Ideally, there should be only one audit per year that validates a company’s security requirements and can be used to satisfy any or all external stakeholders. These security requirements are established based in part on specific risks or threats against the company’s business/systems and in part on relevant external compliance obligations. Systems identified as relevant to these external suitors get a calendar-based audit, while all the rest are reviewed every four (or so) quarters to ensure they are still doing the right thing and addressing potential new standards.

Passing an audit needn’t be a headache. A well-oiled compliance machine is invisible to the product development teams. It all starts with the product development culture. Products are defined with risks in mind and how to address these risks. Architects put together systems that address users, their data, administrators, their access, and the interfaces over which all this occurs. Developers write fail-safe code and address the usual bits of input validation (among other things).

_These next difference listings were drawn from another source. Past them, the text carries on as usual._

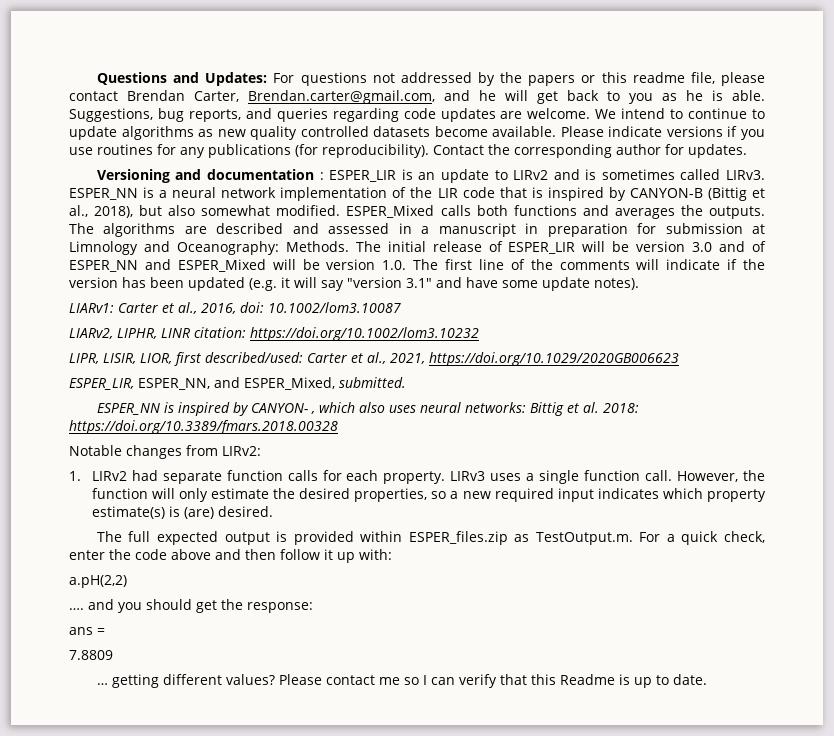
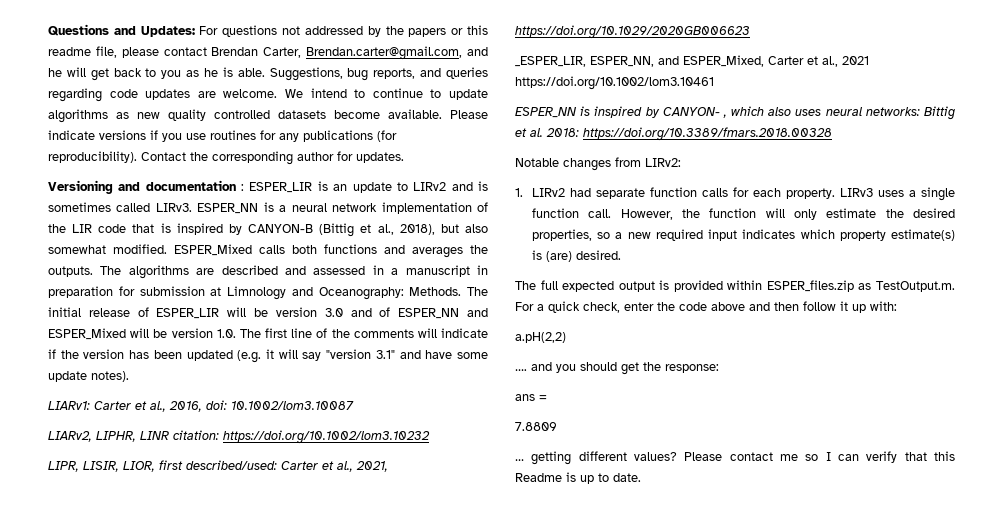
- ESPER_LIR, ESPER_NN, and ESPER_Mixed, submitted.
+ _ESPER_LIR, ESPER_NN, and ESPER_Mixed, Carter et al., 2021 https://doi.org/10.1002/lom3.10461

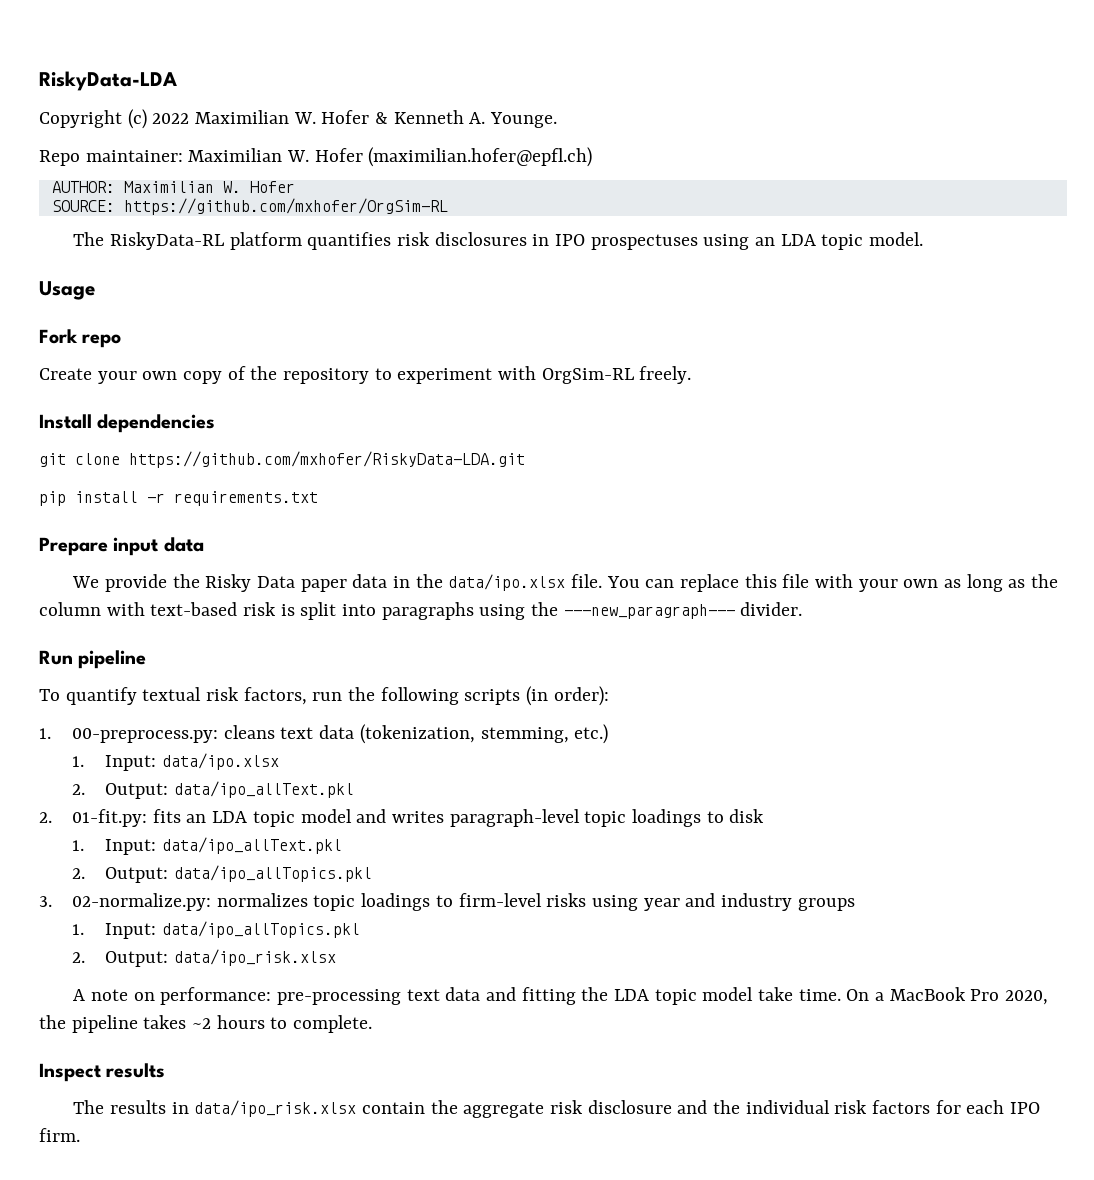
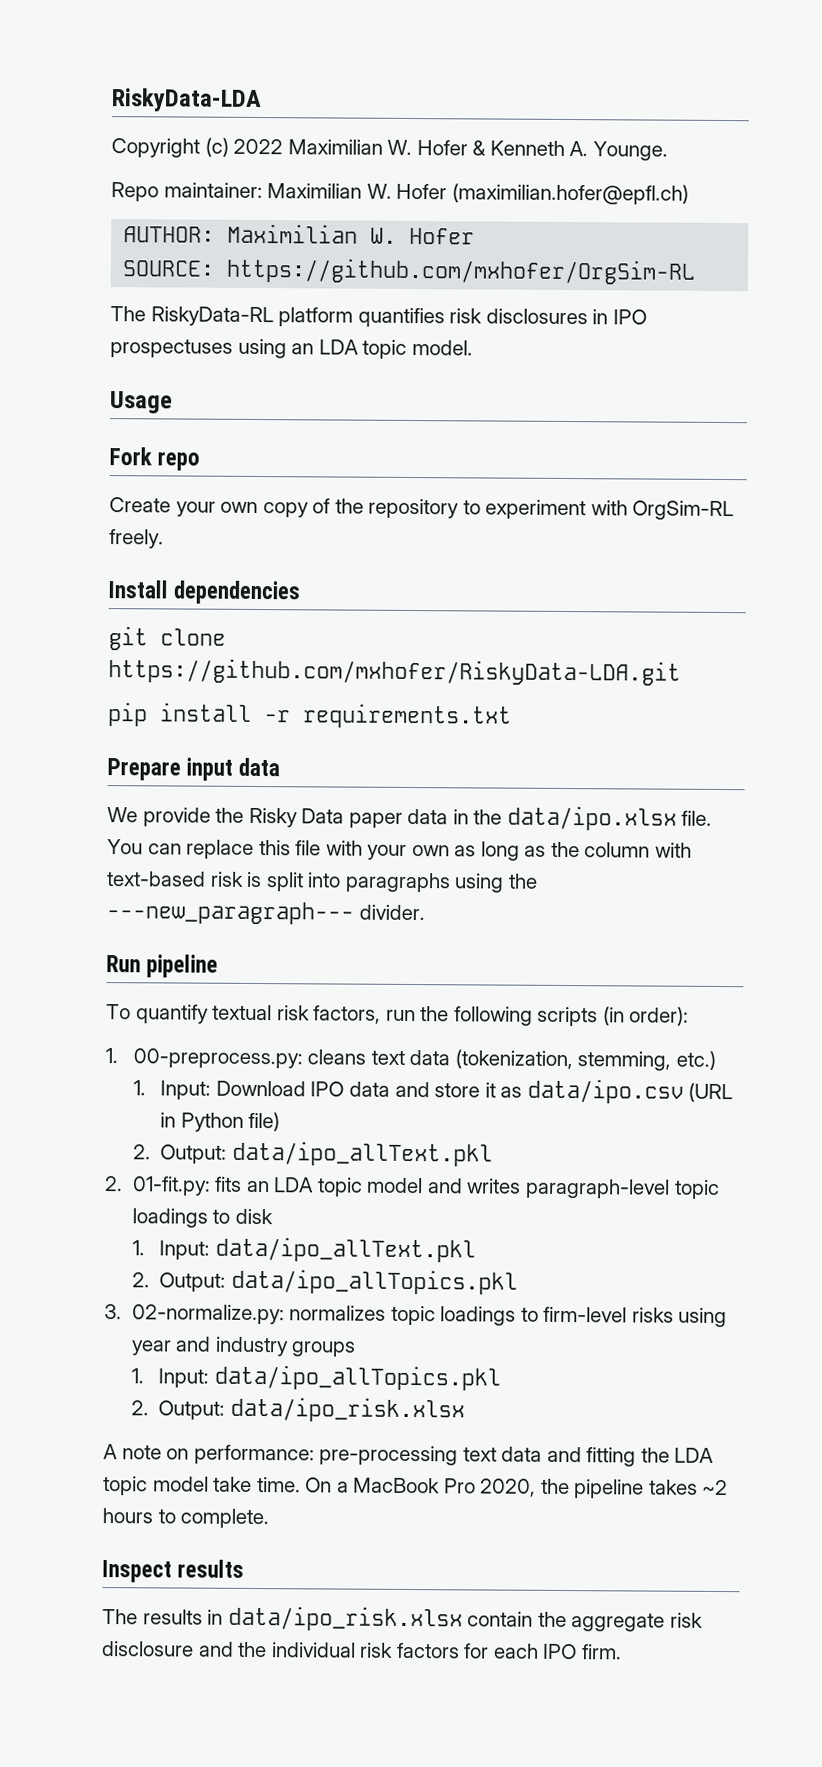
- 1. Input: data/ipo.xlsx
+ 1. Input: Download IPO data and store it as data/ipo.csv (URL in Python file)

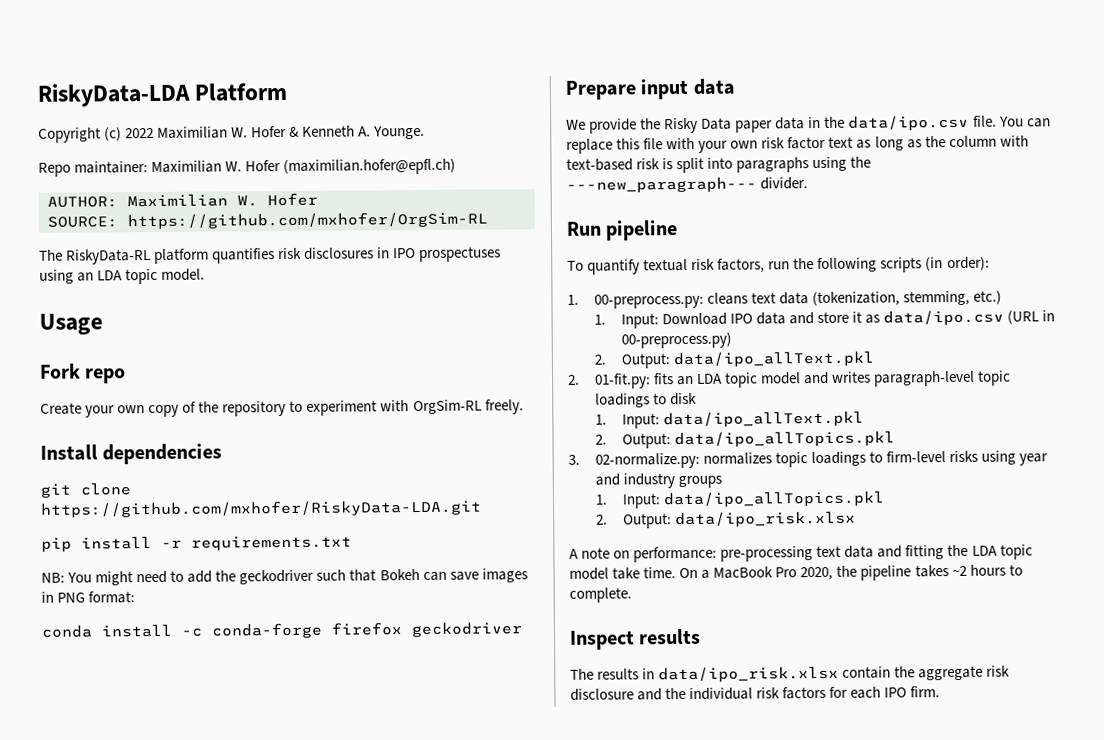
- RiskyData-LDA
+ RiskyData-LDA Platform
+ NB: You might need to add the geckodriver such that Bokeh can save images in PNG format:
+ conda install -c conda-forge firefox geckodriver
- We provide the Risky Data paper data in the data/ipo.xlsx file.
+ We provide the Risky Data paper data in the data/ipo.csv file.
- You can replace this file with your own as long as the column with text-based risk is split into paragraphs using the ---new_paragraph--- divider.
+ You can replace this file with your own risk factor text as long as the column with text-based risk is split into paragraphs using the ---new_paragraph--- divider.
- 1. Input: Download IPO data and store it as data/ipo.csv (URL in Python file)
+ 1. Input: Download IPO data and store it as data/ipo.csv (URL in 00-preprocess.py)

Operations personnel deploy and manage the systems in a similar fashion.

Yes, compliance is more than an auditor pestering developers too many times per year, taking them away from their work. If done correctly, compliance is ingrained into employees’ minds and is just a part of doing business. You can get there with lots of training and built-in checks and balances. To me, a world without auditors—especially the Big 4—is nirvana.

GREG A. NOLANN is an engineering manager who has been playing in the security/compliance space since the mid-1980s. He’s currently trying to reach security compliance nirvana at a Fortune 500 company. You can find him taking pictures or exploring urban jungles when not thinking about security policies, processes, or protecting user data.